The SP is pleased to see that the current proposal goes much less far than earlier versions which circulated in Brussels, specifically referring to patient mobility rather than to the freedom of establishment for health care providers emphasised in earlier Commission documents. It is now stated specifically that foreign care providers come under the national legislation of the country in which they are operating. This is in contrast to the Country of Origin principle of the European Services Directive.
 
Patients' Rights

Kartika LiotardSP-Euro-MP Kartika Liotard, who points out that “It was on my proposal that health care was kept out of the Services Directive,” says that she is “pleased that the Commission is no longer using patients' rights as a disguise for an attempt to force health care on to the market.” Liotard also welcomes the fact that in the case of expensive treatments member states will retain the right to impose a prior permission procedure. “Otherwise,” she points out, “it would be impossible for national authorities to, for example, calculate how many hospital beds are needed.”
 
Less Costly

Liotard intends to make efforts to ensure that patient mobility remains a right and not an obligation. “We don't want to see, for example, a health insurer saying to a patient that he or she has to go to Latvia for a certain treatment because it's cheaper there.

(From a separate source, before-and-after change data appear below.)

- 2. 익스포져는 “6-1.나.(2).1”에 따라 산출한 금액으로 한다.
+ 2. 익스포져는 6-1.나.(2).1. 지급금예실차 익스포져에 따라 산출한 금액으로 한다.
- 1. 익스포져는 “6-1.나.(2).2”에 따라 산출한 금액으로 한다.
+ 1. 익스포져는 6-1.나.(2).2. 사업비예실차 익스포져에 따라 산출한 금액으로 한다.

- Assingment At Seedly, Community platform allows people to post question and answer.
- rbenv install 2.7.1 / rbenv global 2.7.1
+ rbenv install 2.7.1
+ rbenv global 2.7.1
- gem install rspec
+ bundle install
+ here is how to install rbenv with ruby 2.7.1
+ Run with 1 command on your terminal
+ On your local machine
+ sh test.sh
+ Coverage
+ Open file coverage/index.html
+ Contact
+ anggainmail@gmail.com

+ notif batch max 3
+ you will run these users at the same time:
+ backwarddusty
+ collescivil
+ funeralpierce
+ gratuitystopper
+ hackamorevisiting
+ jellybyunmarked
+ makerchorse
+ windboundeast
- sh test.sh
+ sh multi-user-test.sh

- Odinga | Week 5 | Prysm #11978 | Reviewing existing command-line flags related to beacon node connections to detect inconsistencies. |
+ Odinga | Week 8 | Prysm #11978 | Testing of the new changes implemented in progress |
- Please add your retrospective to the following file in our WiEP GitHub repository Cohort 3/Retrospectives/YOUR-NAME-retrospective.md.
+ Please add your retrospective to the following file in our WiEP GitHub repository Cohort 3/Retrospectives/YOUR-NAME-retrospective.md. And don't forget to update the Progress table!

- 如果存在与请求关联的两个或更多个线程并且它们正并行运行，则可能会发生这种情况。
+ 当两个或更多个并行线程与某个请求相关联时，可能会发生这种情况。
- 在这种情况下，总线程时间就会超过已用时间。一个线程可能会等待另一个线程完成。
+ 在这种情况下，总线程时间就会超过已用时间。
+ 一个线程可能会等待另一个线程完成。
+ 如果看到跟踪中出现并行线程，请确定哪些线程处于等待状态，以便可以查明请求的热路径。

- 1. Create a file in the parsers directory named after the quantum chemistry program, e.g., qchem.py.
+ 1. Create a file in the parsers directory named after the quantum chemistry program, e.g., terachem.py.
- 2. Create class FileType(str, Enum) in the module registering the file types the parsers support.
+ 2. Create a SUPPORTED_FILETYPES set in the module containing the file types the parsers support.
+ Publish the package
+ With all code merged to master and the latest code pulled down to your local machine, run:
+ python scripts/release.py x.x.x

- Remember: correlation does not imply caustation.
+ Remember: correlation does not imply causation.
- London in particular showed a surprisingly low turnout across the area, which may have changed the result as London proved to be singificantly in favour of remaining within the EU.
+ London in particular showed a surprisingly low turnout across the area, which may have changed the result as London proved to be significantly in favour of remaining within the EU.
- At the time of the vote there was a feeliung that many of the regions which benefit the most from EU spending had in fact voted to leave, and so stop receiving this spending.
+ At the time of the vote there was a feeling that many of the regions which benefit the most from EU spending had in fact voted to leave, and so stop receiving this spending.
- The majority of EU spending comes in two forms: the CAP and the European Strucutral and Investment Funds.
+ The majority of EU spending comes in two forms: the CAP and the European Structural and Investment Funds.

People want the very best care in their own area. Going abroad for health care should remain limited to exceptional and rare treatments and to interchange between neighbouring countries' border regions. Nobody would choose to be treated far from home.” Finally, Kartika Liotard points out that member states will not shed the responsibility to ensure adequate health care for their citizens. “A country such as the Netherlands, with waiting lists, shouldn't be able to shirk its problems by sending its patients off abroad.”